3) Family reasons. Both my parents and my elder sister were and are Scots. Maybe it was just easier to keep it for home reasons. Plus on the day we left Scotland an aunt said: "Make sure you keep your accent." Maybe I thought that was an order. She died at the start of the century and one of the last things she said to me was something about being surprised that I still had my Scottish accent despite living in England so long. What, you mean I wasn't supposed to? Mind you, I once met a bloke with a strong Irish accent who had never been there in his life. But both his parents were Paddies so he'd just copied their accent.  Even I found that strange.

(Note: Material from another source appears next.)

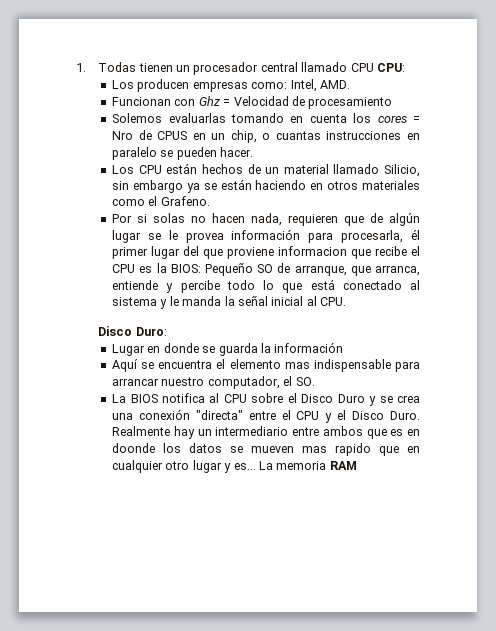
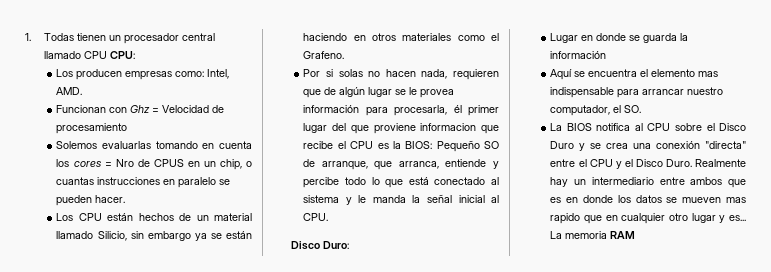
- Realmente hay un intermediario entre ambos que es en doonde los datos se mueven mas rapido que en cualquier otro lugar y es...
+ Realmente hay un intermediario entre ambos que es en donde los datos se mueven mas rapido que en cualquier otro lugar y es...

4) Or maybe I'm just a twat who overthinks things. In a Scottish accent.

Clownbaby

There was an episode of My Parents Are Aliens where a Scottish  lad called Trent who'd been in it from the start revealed in the final episode that he ACTUALLY WASN'T SCOTTISH AND HAD BEEN FAKING IT THE WHOLE TIME. Such a shit and pointless twist

Nowhere Man

All the Beatles, even George and Paul to a small extent lost their accents over the years, understandable since they spent a lot of time in the USA, but Ringo's weird midatlantic accent in particular irks me a bit these days, he says the word "and" very oddly, almost in a piss take sort of way. He even says "England" quite strangely in this recent-ish interview:

https://www.youtube.com/watch?v=HtG55zlN3L8&feature=youtu.be&t=19s

Jockice

Quote from: Clownbaby on July 29, 2018, 08:11:52 PM
There was an episode of My Parents Are Aliens where a Scottish  lad called Trent who'd been in it from the start revealed in the final episode that he ACTUALLY WASN'T SCOTTISH AND HAD BEEN FAKING IT THE WHOLE TIME. Such a shit and pointless twist

English people can't do Scottish accents. In general anyway. Probably a few actors can but for most people trying to sound Scottish consists of saying Hoots Mon/Och Aye The Noo/See You Jimmy (three things I've never ever heard a single Scottish person say in real life, except in jest) in a voice that resembles every accent on earth. Except Scottish. Yet I'm supposed to laugh/be offended depending on what reaction the person is trying to elicit, at what appears to be a bizarre Welsh/Pakistani/German crossover. I'm torn between pitying them and wanting to hit them.